▸ Assignment
Output all of the entries beneath, exactly as written.

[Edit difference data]
┌──
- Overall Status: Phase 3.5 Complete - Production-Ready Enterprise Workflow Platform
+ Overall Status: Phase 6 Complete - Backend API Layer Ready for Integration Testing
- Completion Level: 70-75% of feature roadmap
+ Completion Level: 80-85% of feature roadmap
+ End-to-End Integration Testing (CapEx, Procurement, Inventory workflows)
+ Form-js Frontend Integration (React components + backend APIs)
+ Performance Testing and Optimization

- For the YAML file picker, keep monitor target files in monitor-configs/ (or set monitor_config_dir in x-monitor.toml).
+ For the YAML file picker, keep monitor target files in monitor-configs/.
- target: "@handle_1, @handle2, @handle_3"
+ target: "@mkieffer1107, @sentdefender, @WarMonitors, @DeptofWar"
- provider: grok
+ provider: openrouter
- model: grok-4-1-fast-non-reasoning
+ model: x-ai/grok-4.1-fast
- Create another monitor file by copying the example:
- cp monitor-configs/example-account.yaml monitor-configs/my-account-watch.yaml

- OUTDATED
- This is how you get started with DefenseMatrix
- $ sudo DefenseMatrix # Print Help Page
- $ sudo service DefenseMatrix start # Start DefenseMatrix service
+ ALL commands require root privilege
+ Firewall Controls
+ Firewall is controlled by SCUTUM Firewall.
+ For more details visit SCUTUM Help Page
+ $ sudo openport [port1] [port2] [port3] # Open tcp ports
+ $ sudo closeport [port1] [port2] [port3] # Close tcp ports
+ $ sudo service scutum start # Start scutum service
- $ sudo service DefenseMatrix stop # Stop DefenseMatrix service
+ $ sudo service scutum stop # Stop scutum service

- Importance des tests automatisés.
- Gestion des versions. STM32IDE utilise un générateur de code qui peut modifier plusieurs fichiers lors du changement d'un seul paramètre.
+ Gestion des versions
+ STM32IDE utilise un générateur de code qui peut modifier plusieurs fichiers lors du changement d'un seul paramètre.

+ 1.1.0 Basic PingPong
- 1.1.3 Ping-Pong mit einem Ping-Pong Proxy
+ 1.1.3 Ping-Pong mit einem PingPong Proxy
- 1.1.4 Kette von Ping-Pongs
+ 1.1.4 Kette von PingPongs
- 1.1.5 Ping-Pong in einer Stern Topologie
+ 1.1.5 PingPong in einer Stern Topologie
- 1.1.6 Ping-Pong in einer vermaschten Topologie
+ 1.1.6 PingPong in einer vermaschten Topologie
└──
▸ Final answer
- Overall Status: Phase 3.5 Complete - Production-Ready Enterprise Workflow Platform
+ Overall Status: Phase 6 Complete - Backend API Layer Ready for Integration Testing
- Completion Level: 70-75% of feature roadmap
+ Completion Level: 80-85% of feature roadmap
+ End-to-End Integration Testing (CapEx, Procurement, Inventory workflows)
+ Form-js Frontend Integration (React components + backend APIs)
+ Performance Testing and Optimization

- For the YAML file picker, keep monitor target files in monitor-configs/ (or set monitor_config_dir in x-monitor.toml).
+ For the YAML file picker, keep monitor target files in monitor-configs/.
- target: "@handle_1, @handle2, @handle_3"
+ target: "@mkieffer1107, @sentdefender, @WarMonitors, @DeptofWar"
- provider: grok
+ provider: openrouter
- model: grok-4-1-fast-non-reasoning
+ model: x-ai/grok-4.1-fast
- Create another monitor file by copying the example:
- cp monitor-configs/example-account.yaml monitor-configs/my-account-watch.yaml

- OUTDATED
- This is how you get started with DefenseMatrix
- $ sudo DefenseMatrix # Print Help Page
- $ sudo service DefenseMatrix start # Start DefenseMatrix service
+ ALL commands require root privilege
+ Firewall Controls
+ Firewall is controlled by SCUTUM Firewall.
+ For more details visit SCUTUM Help Page
+ $ sudo openport [port1] [port2] [port3] # Open tcp ports
+ $ sudo closeport [port1] [port2] [port3] # Close tcp ports
+ $ sudo service scutum start # Start scutum service
- $ sudo service DefenseMatrix stop # Stop DefenseMatrix service
+ $ sudo service scutum stop # Stop scutum service

- Importance des tests automatisés.
- Gestion des versions. STM32IDE utilise un générateur de code qui peut modifier plusieurs fichiers lors du changement d'un seul paramètre.
+ Gestion des versions
+ STM32IDE utilise un générateur de code qui peut modifier plusieurs fichiers lors du changement d'un seul paramètre.

+ 1.1.0 Basic PingPong
- 1.1.3 Ping-Pong mit einem Ping-Pong Proxy
+ 1.1.3 Ping-Pong mit einem PingPong Proxy
- 1.1.4 Kette von Ping-Pongs
+ 1.1.4 Kette von PingPongs
- 1.1.5 Ping-Pong in einer Stern Topologie
+ 1.1.5 PingPong in einer Stern Topologie
- 1.1.6 Ping-Pong in einer vermaschten Topologie
+ 1.1.6 PingPong in einer vermaschten Topologie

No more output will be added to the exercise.